Salmon, cheese, spinach, mushrooms, almonds, and other foods high in zinc

Zinc is an essential nutrient in your diet. Discover some of the top dietary sources of zinc by exploring the article below.

Why We Eat Foods with Zinc

Our bodies need zinc. In fact, zinc is considered an essential trace element because small amounts of it are necessary for human health.1 The body doesn’t produce zinc, and it can’t store it for long either, so we get most of our zinc from the foods we eat on a regular basis. Zinc deficiency in the U.S. is rare,2 and consuming a healthy, well-balanced diet might be enough for you to get all the zinc you need. What foods are high in zinc, and how do you know if you’re getting enough zinc in your diet? Read on to learn more about natural sources of zinc.
 

How Zinc Supports Your Daily Health

Zinc is one of the many minerals essential to maintaining our health and well-being and is often recognized for its role in supporting the immune system. An indispensable nutrient, zinc plays a role in immune function, protein synthesis, DNA synthesis, wound healing, and cell division,3 making it a powerful addition to a daily supplement routine. Beyond immune support and its other everyday functions, zinc is an important part of human growth and development. Adequate zinc levels are especially vital during pregnancy, childhood, and adolescence.4 Zinc may have other health benefits too, although more research needs to be done on the topic.
 

Should You Take a Zinc Supplement?

Usually, we can get all the zinc we need through diet.
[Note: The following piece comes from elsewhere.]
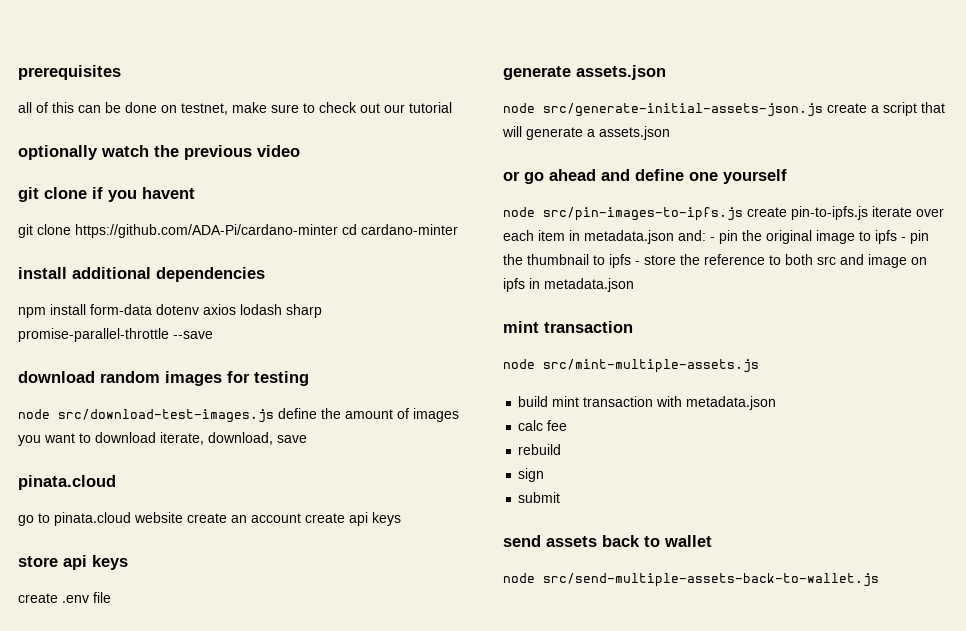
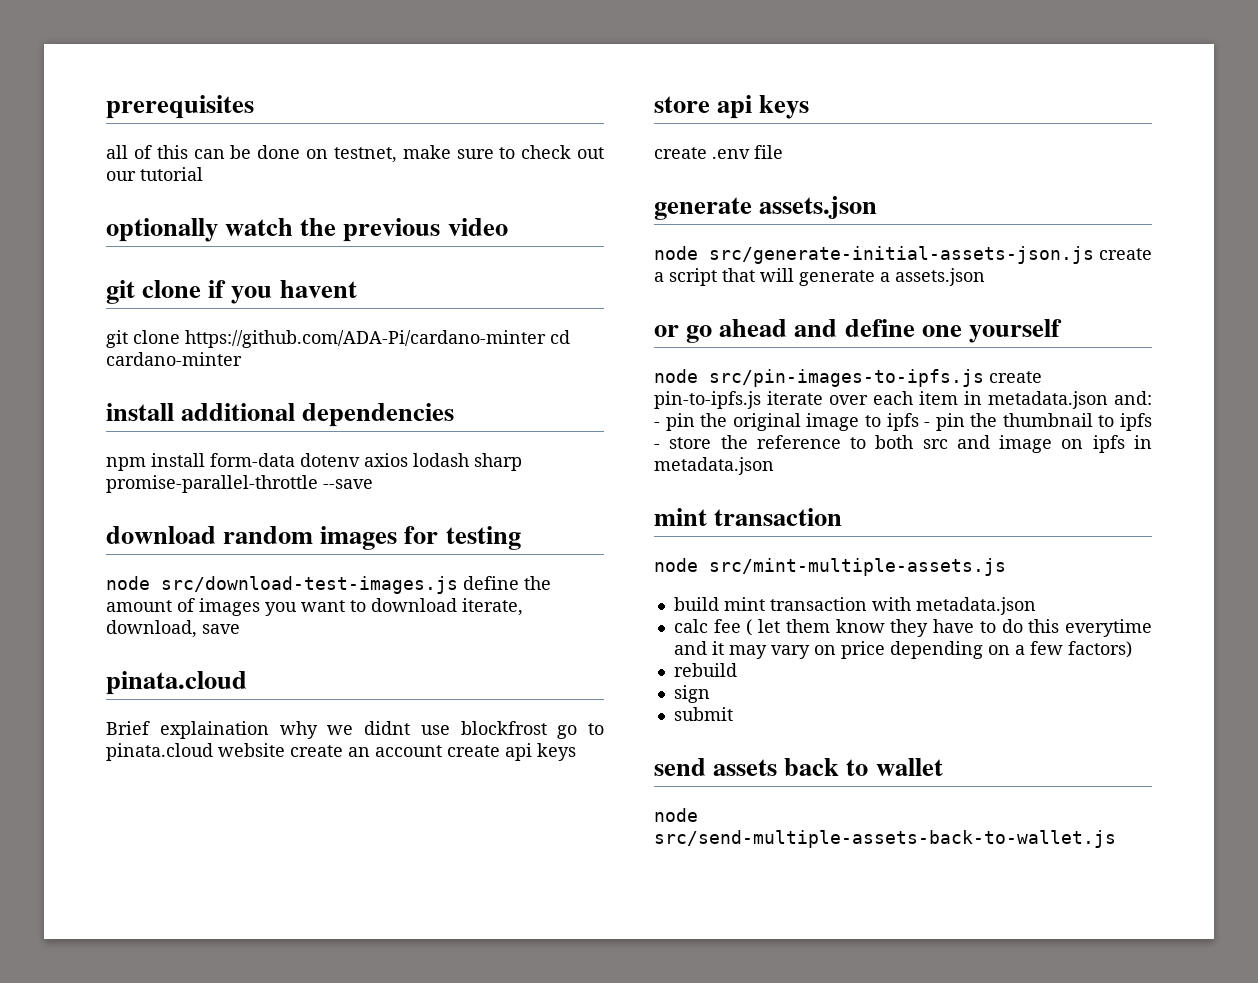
(116, 482) none -> [106,721,547,739] Brief explaination why we didnt use blockfrost
(568, 425) none -> [746,619,1152,637] [673,641,1132,659] ( let them know they have to do this everytime and it may vary on price depending on a few factors)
However, if you are unable to get enough zinc through diet or if you have a need for more zinc, taking a zinc supplement or vitamins with zinc might be helpful.5 If you have a restrictive diet that prevents you from eating zinc-rich foods, or if you are pregnant or breastfeeding, you may benefit from a zinc supplement.6 Zinc supplements are available in the form of pills or chewable tablets.
 

Natural Sources of Zinc Through Diet

If you’re looking for zinc-rich foods to add to your diet, you don’t have to look far. From meats to nuts to legumes, the best sources of zinc are foods you can easily include on the daily menu. In fact, you likely consume many foods high in zinc already. Below, we’ve included a chart from the National Institutes of Health, Office of Dietary Supplements.8 Explore the information below to see food sources with the highest amount of zinc per serving:

Food MG Per Serving Percent DV*
Oysters (3 ounces) 74.0 673
Beef (3 ounces) 7.0 64
Alaska king crab (3 ounces) 6.5 59
Beef patty (3 ounces) 5.3 48
Lobster (3 ounces) 3.4 31
Pork chop (3 ounces) 2.9 26
Baked beans, ½ cup 2.9 26
Breakfast cereal, fortified with 25% of the DV for zinc, 1 serving 2.8 25
Chicken (3 ounces) 2.4 22
Pumpkin seeds (1 ounce) 2.2 20
Yogurt (8 ounces) 1.7 15
Cashews (1 ounce) 1.6 15
Chickpeas, ½ cup 1.3 12
Swiss cheese (1 ounce) 1.2 11
Instant oatmeal, 1 packet 1.1 10
Low-fat or non fat milk, 1 cup 1.0 9
Almonds (1 ounce) 0.9 8
Kidney beans, ½ cup 0.9 8
Chicken breast, ½ breast 0.9 8
Cheddar and mozzarella cheese (1 ounce) 0.9 8
Peas, ½ cup 0.5 5
Flounder or sole (3 ounces) 0.3 3

*General guidelines only – daily recommended value of zinc varies from individual to individual

In addition, the amount of zinc you need per day will vary by age and gender. A child may need 2mg of zinc per day during infancy, 3mg-5mg of zinc per day in early childhood, and nearly 8mg of zinc per day by age 13.9 Adult males need 11mg of zinc per day, while adult females need 8-9mg of zinc.10 Pregnant and breastfeeding mothers also require higher amounts of zinc, with the daily recommended amount ranging from 11-12mg.11 Usually, you can get enough zinc through your diet. However, if you have reason to believe you aren’t getting enough natural sources of zinc in your diet, consult your health care professional as soon as possible to discuss supplementing.
 

How to Get More Zinc as a Vegetarian or Vegan

Many foods high in zinc are animal products, so if you’re a vegetarian or vegan, pay a little extra attention to what you eat to make sure you’re getting enough zinc. The best sources of zinc for people on plant-based diets include:13

  • Whole grains

  • Tofu

  • Tempeh

  • Legumes

  • Nuts

  • Seeds

  • Fortified breakfast cereals

We hope you enjoyed this article about natural sources of zinc. Learn more about nutrition and nutrients your diet may be missing.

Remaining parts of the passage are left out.